* _WHAT IS REQUIRED_
Each record below should be returned word for word, with no pictures included.
DATASET CONTENT: Begin
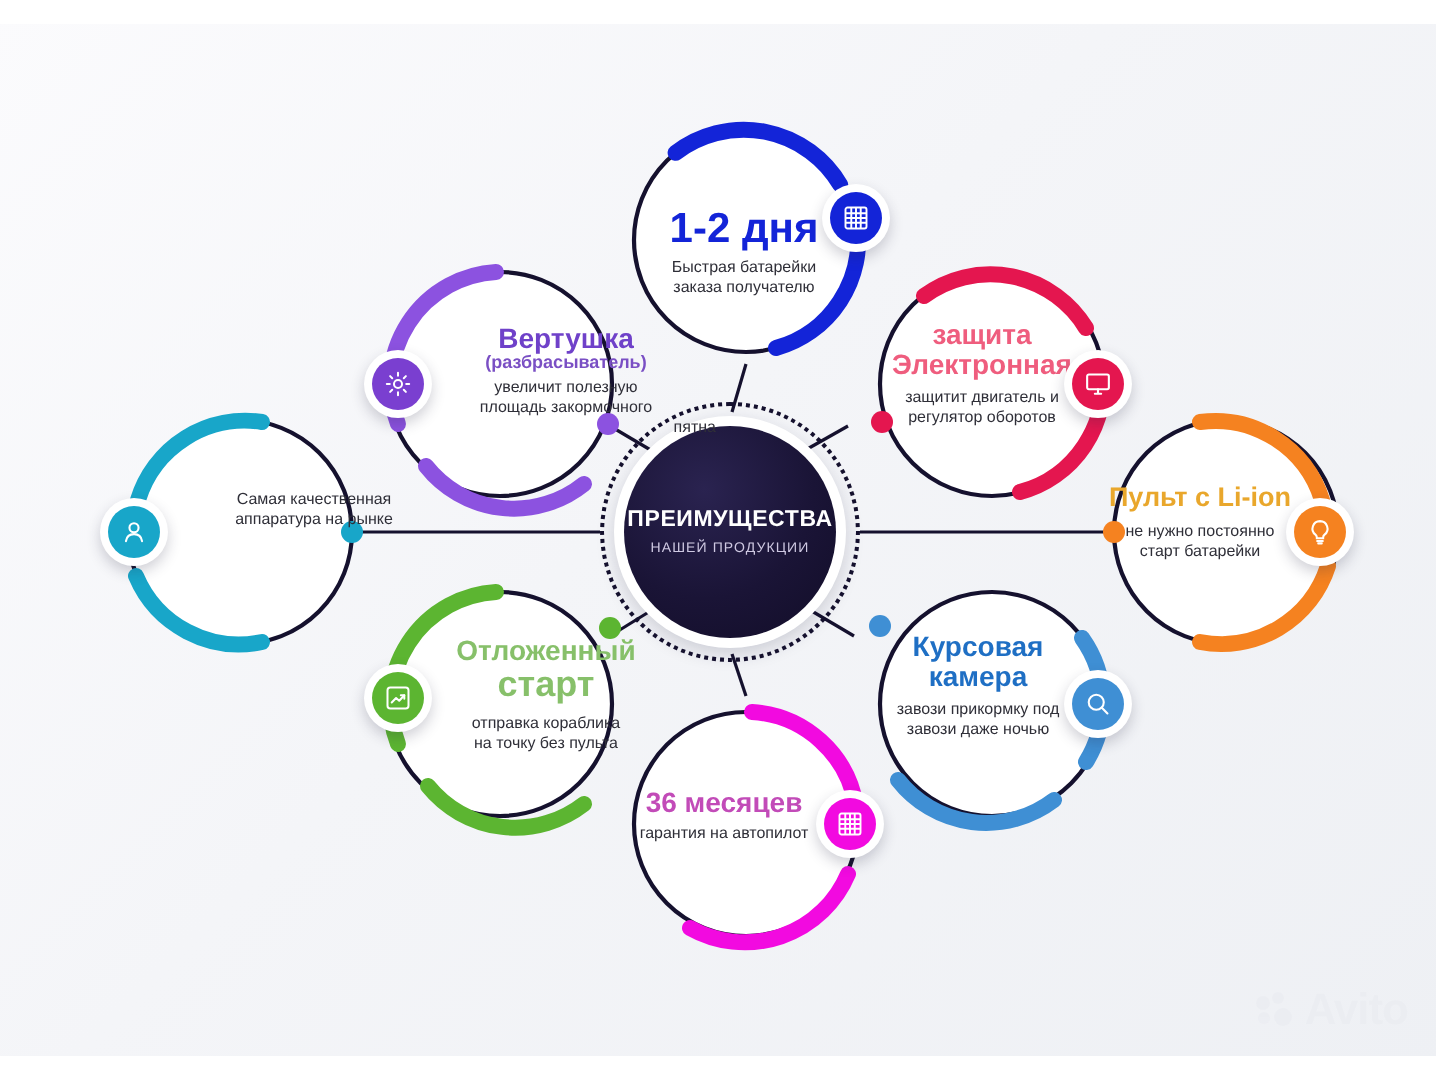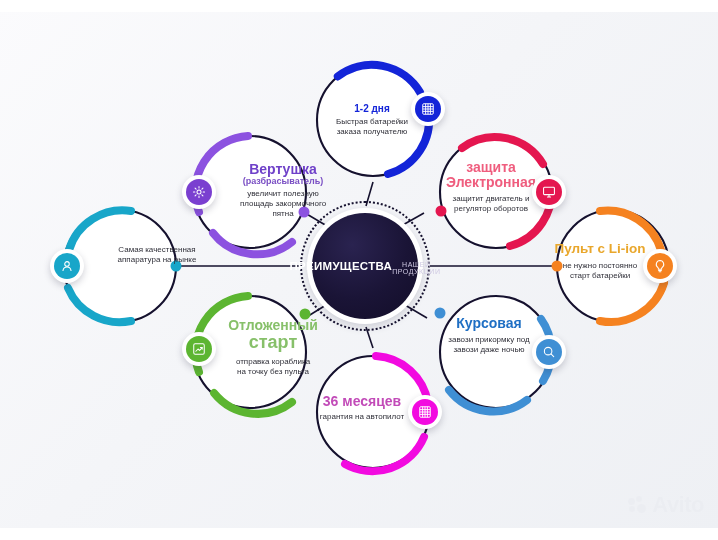--- a/index.html
+++ b/index.html
@@ -161,7 +161,7 @@
 
   <div class="node" style="left:373px;top:120px;">
     <div class="txt c" style="left:-76px;top:-16px;width:150px;">
-      <div class="t-title" style="color:#1324d8;font-size:10px;">1-2 дня</div>
+      <div class="t-title" style="color:#1324d8;font-size:21px;">1-2 дня</div>
       <div class="t-sub">Быстрая батарейки</div>
       <div class="t-sub" style="margin-top:0;">заказа получателю</div>
     </div>

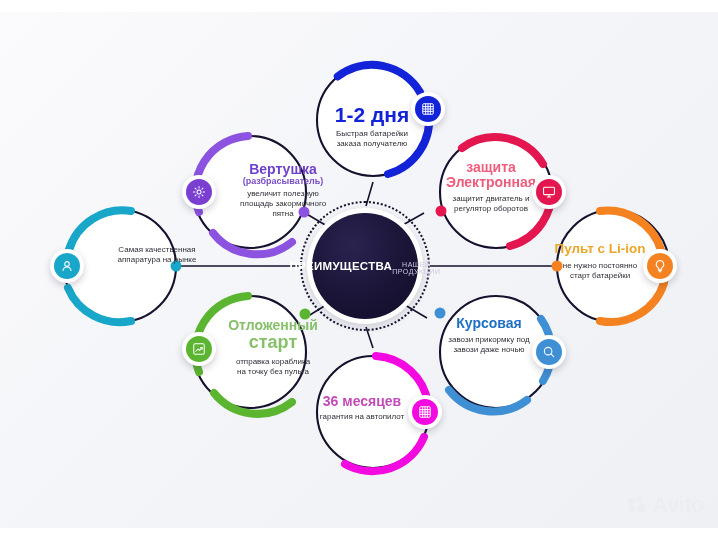--- a/index.html
+++ b/index.html
@@ -278,7 +278,7 @@
       <div class="t-paren" style="color:#7a4fc4;">(разбрасыватель)</div>
       <div class="t-sub" style="margin-top:2px;">увеличит полезную</div>
       <div class="t-sub" style="margin-top:0;">площадь закормочного</div>
-      <div class="t-sub" style="margin-top:0;">пятна</div>
+      <div class="t-sub" style="margin-top:0;text-align:right;">пятна</div>
     </div>
     <div class="badge" style="left:-68px;top:-17px;">
       <i style="background:#7a3fd0;">

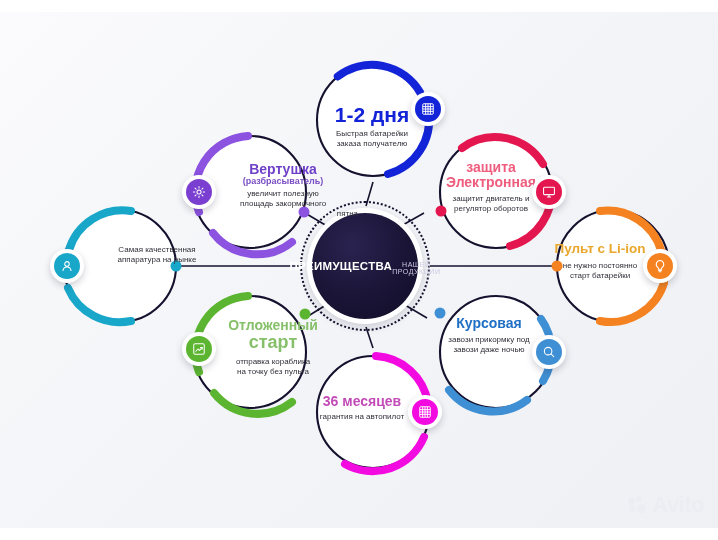--- a/index.html
+++ b/index.html
@@ -32,7 +32,7 @@
   .hub{
     position:absolute;left:12px;top:12px;width:106px;height:106px;border-radius:50%;
     background:radial-gradient(circle at 38% 30%,#2a2350 0%,#1a1436 55%,#120d28 100%);
-    display:flex;flex-direction:row;align-items:center;justify-content:center;
+    display:flex;flex-direction:column;align-items:center;justify-content:center;
   }
   .hub-title{
     color:#fff;font-weight:bold;font-size:11.5px;letter-spacing:.3px;

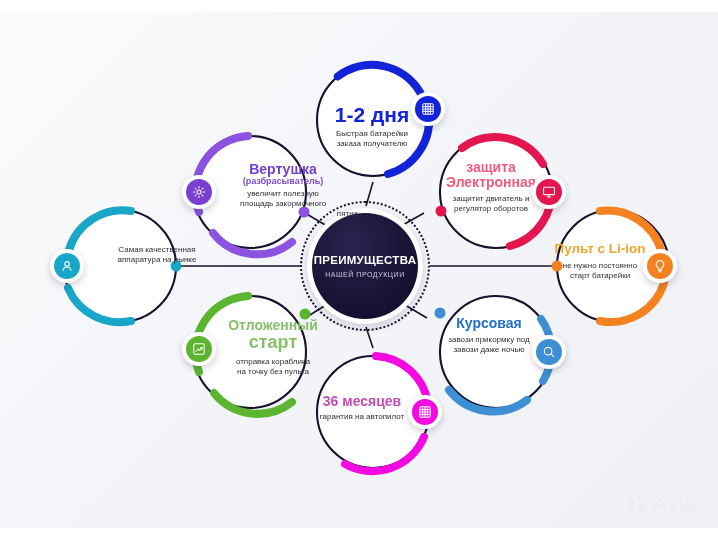--- a/index.html
+++ b/index.html
@@ -211,6 +211,7 @@
   <div class="node" style="left:496px;top:352px;">
     <div class="txt c" style="left:-82px;top:-36px;width:150px;">
       <div class="t-title" style="color:#1f6fc4;font-size:14px;">Курсовая</div>
+      <div class="t-title" style="color:#1f6fc4;font-size:14px;">камера</div>
       <div class="t-sub" style="margin-top:4px;">завози прикормку под</div>
       <div class="t-sub" style="margin-top:0;">завози даже ночью</div>
     </div>

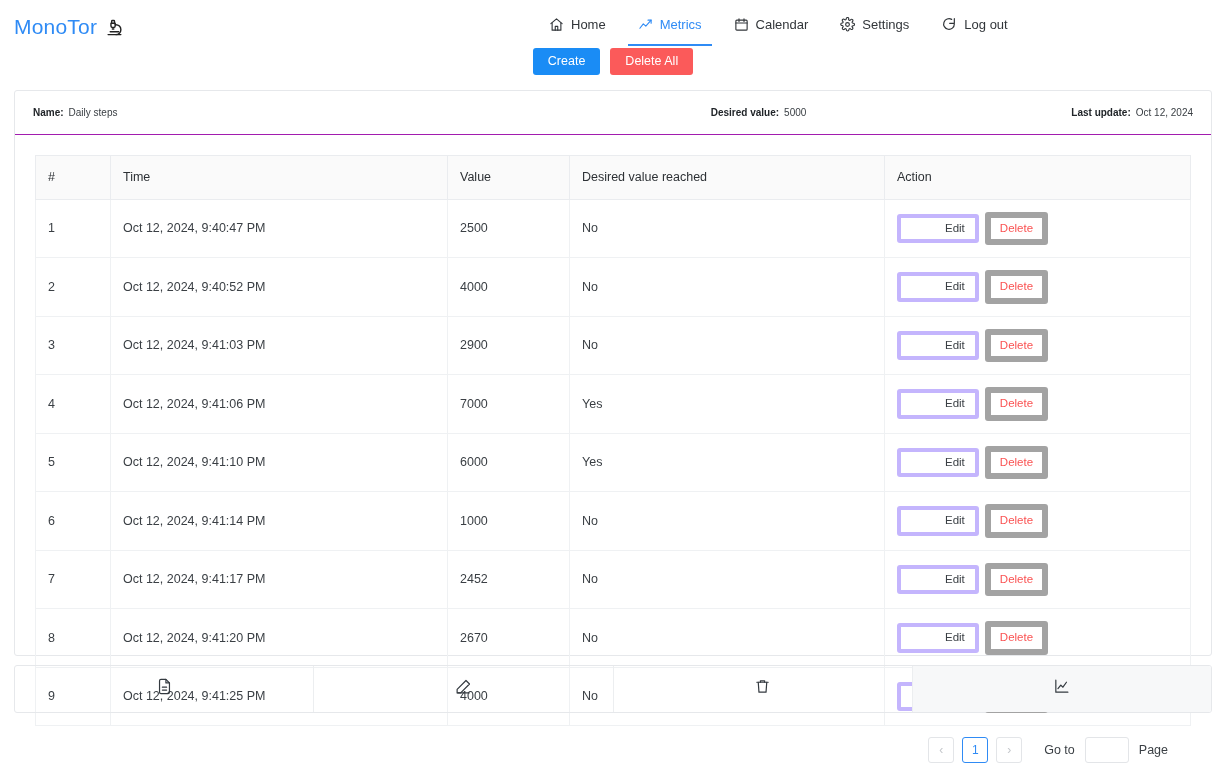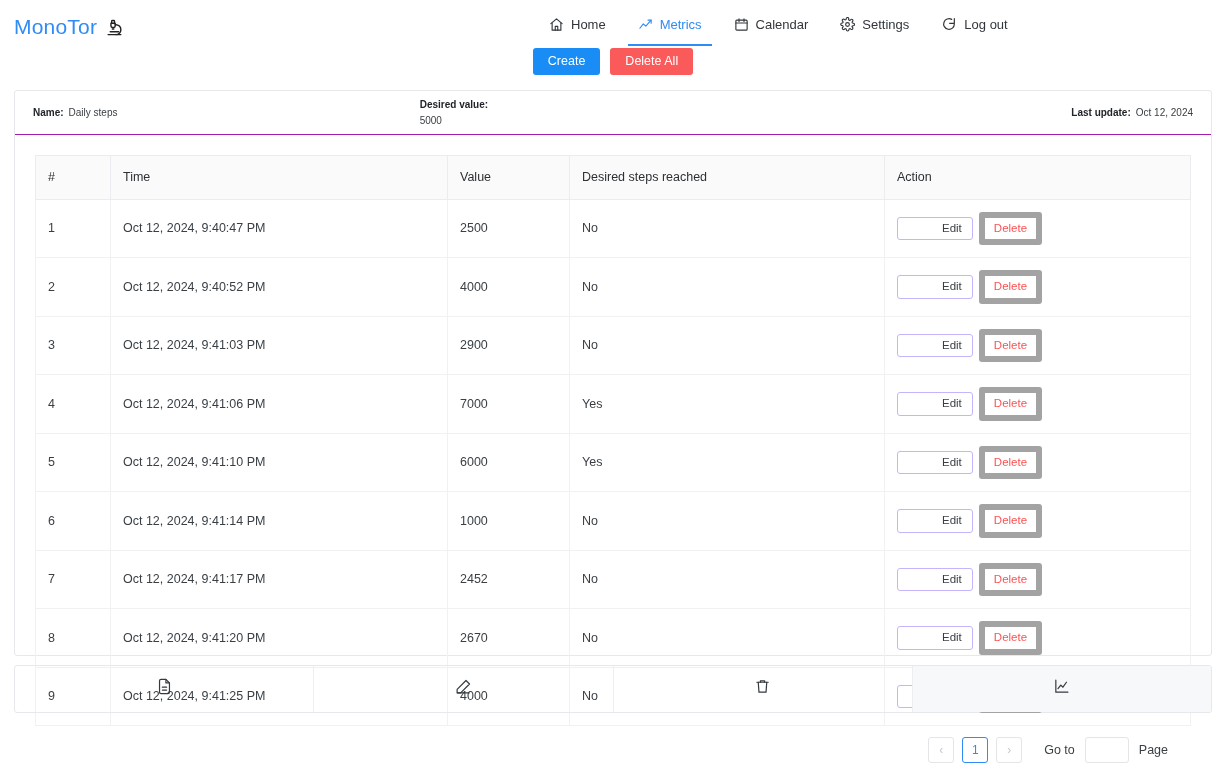--- a/index.html
+++ b/index.html
@@ -101,7 +101,7 @@
     font-size: 10px;
   }
   .info-cell { flex: 1; display: flex; gap: 5px; }
-  .info-cell.center { justify-content: flex-end; flex-direction: column; }
+  .info-cell.center { justify-content: flex-end; }
   .info-cell.right { justify-content: flex-end; }
   .info-label { font-weight: bold; color: #212529; }
   .info-value { color: #3b4045; }

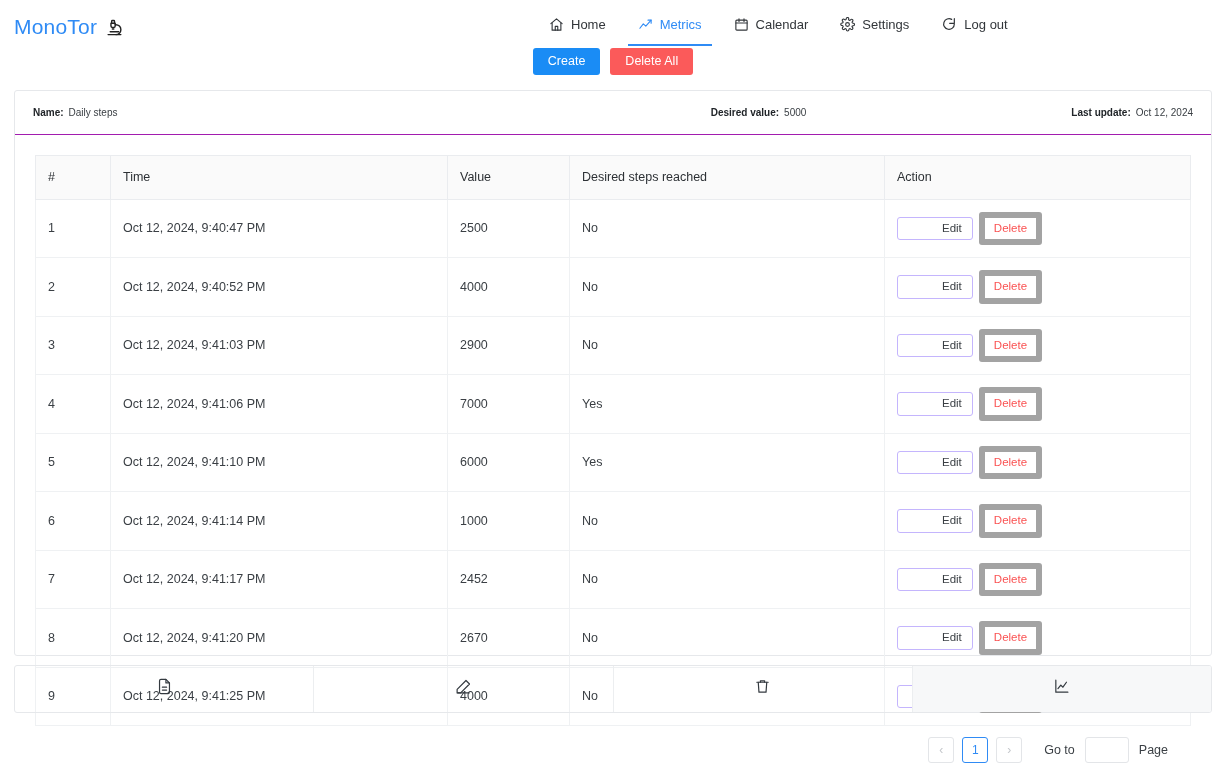--- a/index.html
+++ b/index.html
@@ -316,7 +316,7 @@
           <th>#</th>
           <th>Time</th>
           <th>Value</th>
-          <th>Desired steps reached</th>
+          <th>Desired value reached</th>
           <th>Action</th>
         </tr>
       </thead>

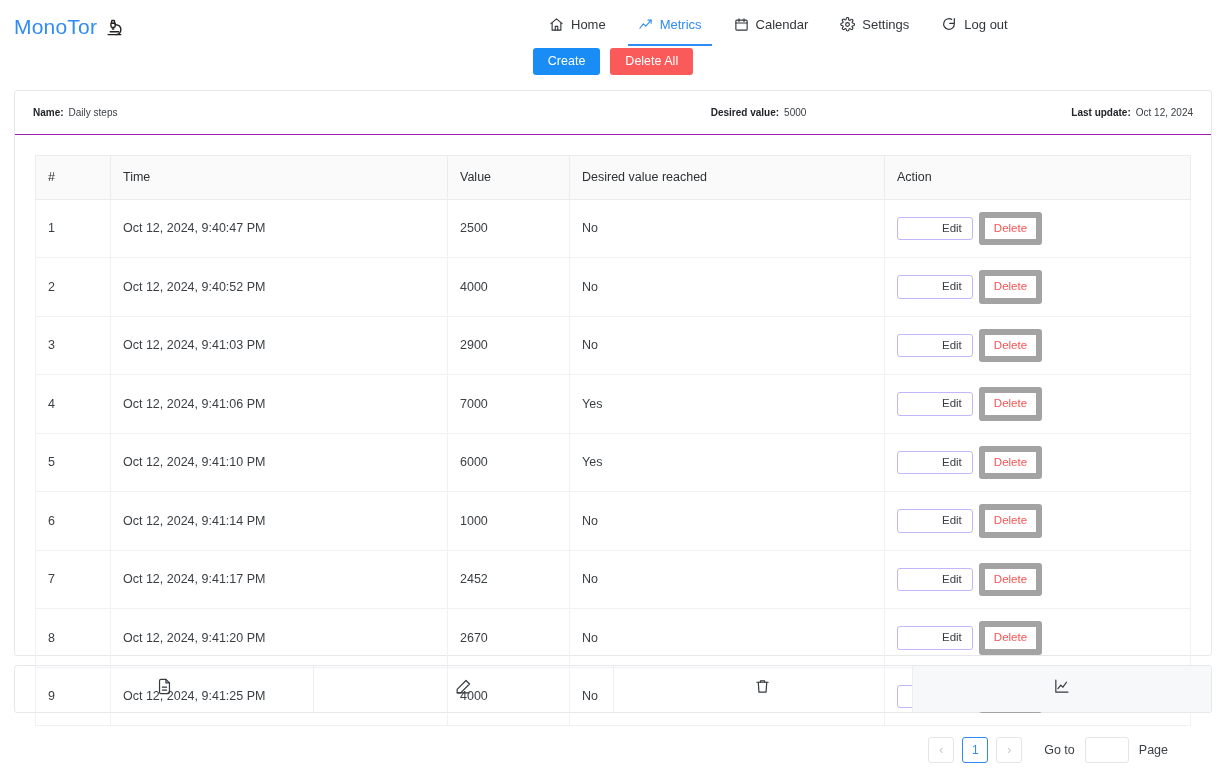--- a/index.html
+++ b/index.html
@@ -146,7 +146,7 @@
     background: #fff;
     cursor: pointer;
   }
-  .mini-edit { border: 1px solid #c4b5fd; color: #3a3f44; padding-left: 44px; }
+  .mini-edit { border: 4px solid #c4b5fd; color: #3a3f44; padding-left: 44px; }
   .mini-del  { border: 6px solid #a3a3a3; color: #fa5252; padding: 5px 9px; }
DATASET CONTENT: End
* _TASK ANSWER_
--- a/index.html
+++ b/index.html
@@ -161,7 +161,7 @@
 
   <div class="node" style="left:373px;top:120px;">
     <div class="txt c" style="left:-76px;top:-16px;width:150px;">
-      <div class="t-title" style="color:#1324d8;font-size:10px;">1-2 дня</div>
+      <div class="t-title" style="color:#1324d8;font-size:21px;">1-2 дня</div>
       <div class="t-sub">Быстрая батарейки</div>
       <div class="t-sub" style="margin-top:0;">заказа получателю</div>
     </div>

--- a/index.html
+++ b/index.html
@@ -278,7 +278,7 @@
       <div class="t-paren" style="color:#7a4fc4;">(разбрасыватель)</div>
       <div class="t-sub" style="margin-top:2px;">увеличит полезную</div>
       <div class="t-sub" style="margin-top:0;">площадь закормочного</div>
-      <div class="t-sub" style="margin-top:0;">пятна</div>
+      <div class="t-sub" style="margin-top:0;text-align:right;">пятна</div>
     </div>
     <div class="badge" style="left:-68px;top:-17px;">
       <i style="background:#7a3fd0;">

--- a/index.html
+++ b/index.html
@@ -32,7 +32,7 @@
   .hub{
     position:absolute;left:12px;top:12px;width:106px;height:106px;border-radius:50%;
     background:radial-gradient(circle at 38% 30%,#2a2350 0%,#1a1436 55%,#120d28 100%);
-    display:flex;flex-direction:row;align-items:center;justify-content:center;
+    display:flex;flex-direction:column;align-items:center;justify-content:center;
   }
   .hub-title{
     color:#fff;font-weight:bold;font-size:11.5px;letter-spacing:.3px;

--- a/index.html
+++ b/index.html
@@ -211,6 +211,7 @@
   <div class="node" style="left:496px;top:352px;">
     <div class="txt c" style="left:-82px;top:-36px;width:150px;">
       <div class="t-title" style="color:#1f6fc4;font-size:14px;">Курсовая</div>
+      <div class="t-title" style="color:#1f6fc4;font-size:14px;">камера</div>
       <div class="t-sub" style="margin-top:4px;">завози прикормку под</div>
       <div class="t-sub" style="margin-top:0;">завози даже ночью</div>
     </div>

--- a/index.html
+++ b/index.html
@@ -101,7 +101,7 @@
     font-size: 10px;
   }
   .info-cell { flex: 1; display: flex; gap: 5px; }
-  .info-cell.center { justify-content: flex-end; flex-direction: column; }
+  .info-cell.center { justify-content: flex-end; }
   .info-cell.right { justify-content: flex-end; }
   .info-label { font-weight: bold; color: #212529; }
   .info-value { color: #3b4045; }

--- a/index.html
+++ b/index.html
@@ -316,7 +316,7 @@
           <th>#</th>
           <th>Time</th>
           <th>Value</th>
-          <th>Desired steps reached</th>
+          <th>Desired value reached</th>
           <th>Action</th>
         </tr>
       </thead>

--- a/index.html
+++ b/index.html
@@ -146,7 +146,7 @@
     background: #fff;
     cursor: pointer;
   }
-  .mini-edit { border: 1px solid #c4b5fd; color: #3a3f44; padding-left: 44px; }
+  .mini-edit { border: 4px solid #c4b5fd; color: #3a3f44; padding-left: 44px; }
   .mini-del  { border: 6px solid #a3a3a3; color: #fa5252; padding: 5px 9px; }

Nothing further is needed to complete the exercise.